Vismay Badhiwala, MD1, John D. Herlihy, IV, MD1, Richard McCallum, MD2, Cecilio M. Hernandez, BS1
1Texas Tech University Health Sciences Center, El Paso, TX; 2Texas Tech University Health Sciences Center, Paul L. Foster School of Medicine, El Paso, TX
Introduction: Plummer-Vinson syndrome (PVS), or Kelly-Patterson syndrome, is a rare condition defined by the classic triad of dysphagia, iron-deficiency anemia, and esophageal webs, and dominated by Caucasian females. The pathophysiology remains unknown although iron deficiency is one theory as well as part of an autoimmune spectrum. We present two patients seen recently meeting criteria for PVS in whom new observations were made.

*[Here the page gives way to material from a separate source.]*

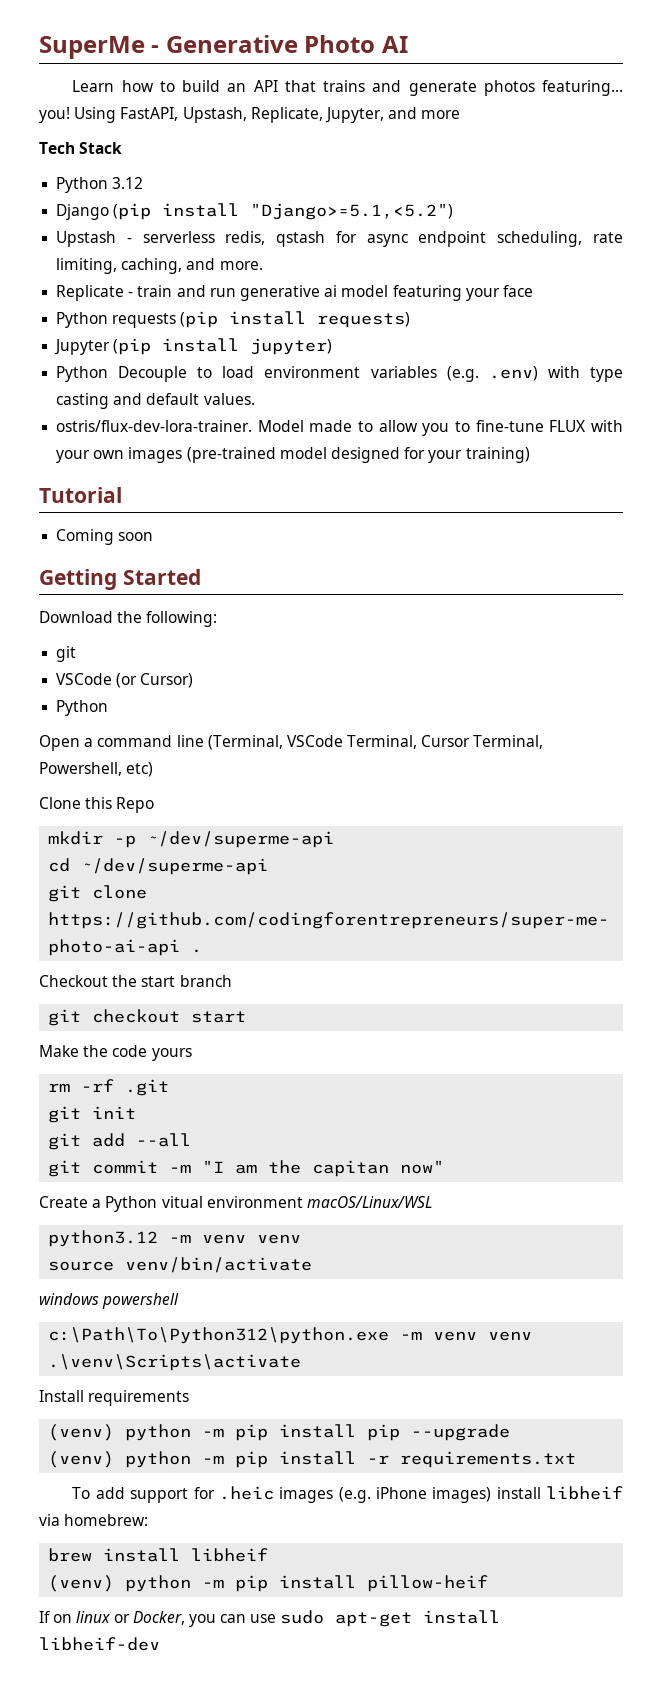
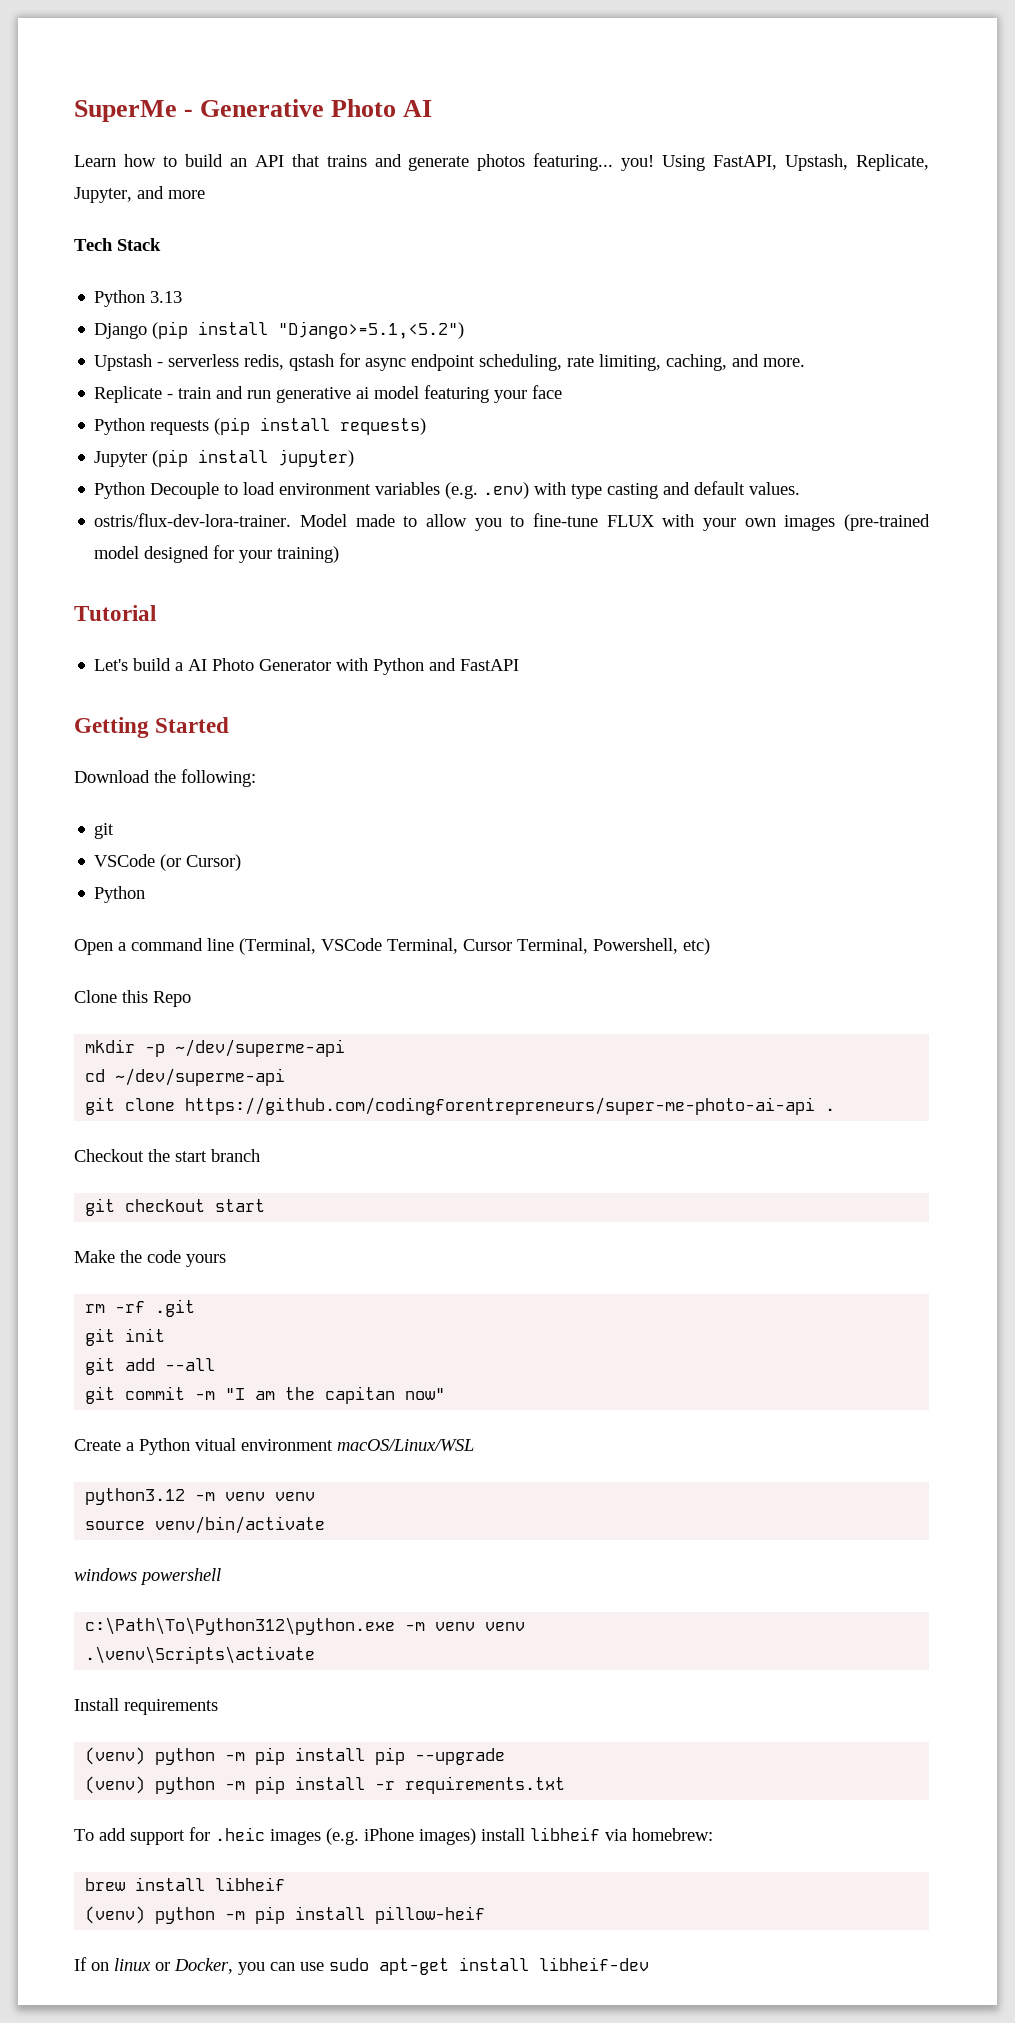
- Python 3.12
+ Python 3.13
- Coming soon
+ Let's build a AI Photo Generator with Python and FastAPI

Case Description/Methods: A 46-year-old Hispanic female with history of hypothyroidism presented with a Hgb of 3 and a ferritin of 16. She reported 2 weeks of fatigue, dyspnea, and constipation without overt bleeding, preceded by several months of dysphagia to solids. She was severely hypothyroid and placed on IV levothyroxine. Barium swallow suggested an esophageal web in the upper esophagus. At esophagogastroduodenoscopy (EGD) both adult and neonatal scopes could not be passed through a tight stenosis at the cricopharyngeus (Figure 1). This was dilated with Savary dilators to 8 mm. She was discharged home on iron supplements and follow up EGD with dilations scheduled.
A 55-year-old Hispanic female with history of lupus, a positive ANA, Raynaud's, prior partial thyroidectomy, and chronic anemia was referred to GI clinic for evaluation of chronic dysphagia which had required multiple dilations at an outside facility over the past 18 months without improvement. She had a hgb of 6.7 with iron deficiency without any overt GI bleeding. EGD was performed and showed two benign appearing areas of intrinsic stenosis 15 and 20 cm from the incisors that were smooth and not ulcerated and could not be passed with the adult or pediatric endoscopes (Figure 2). Savary dilators were used to dilate to 11 mm diameter. Patient was placed on iron replacement and a fo llow up EGD was scheduled.
Discussion: Why PVS is only in females with accompanying iron deficiency anemia and a personal/family history of autoimmune phenomena and now is decreasing in recognition are not clear. The resolution of dysphagia with iron supplementation, could also be explained by the accompanying esophageal dilations restoring oral intake and hence improving iron absorption. Our cases highlight that PVS: 1) is not a true “esophageal web” but rather a tight fibrotic stricture at the level of the upper esophageal sphincter requiring aggressive dilation approach 2) occurs also in Hispanic females presenting with iron deficiency, dysphagia, and an autoimmune picture.
Citation: Vismay Badhiwala, MD; John D. Herlihy, IV, MD; Richard McCallum, MD; Cecilio M. Hernandez, BS. P1202 - PLUMMER-VINSON SYNDROME: A TIME FOR A REDEFINITION AND NEW PERSPECTIVE. Program No. P1202. ACG 2019 Annual Scientific Meeting Abstracts. San Antonio, Texas: American College of Gastroenterology.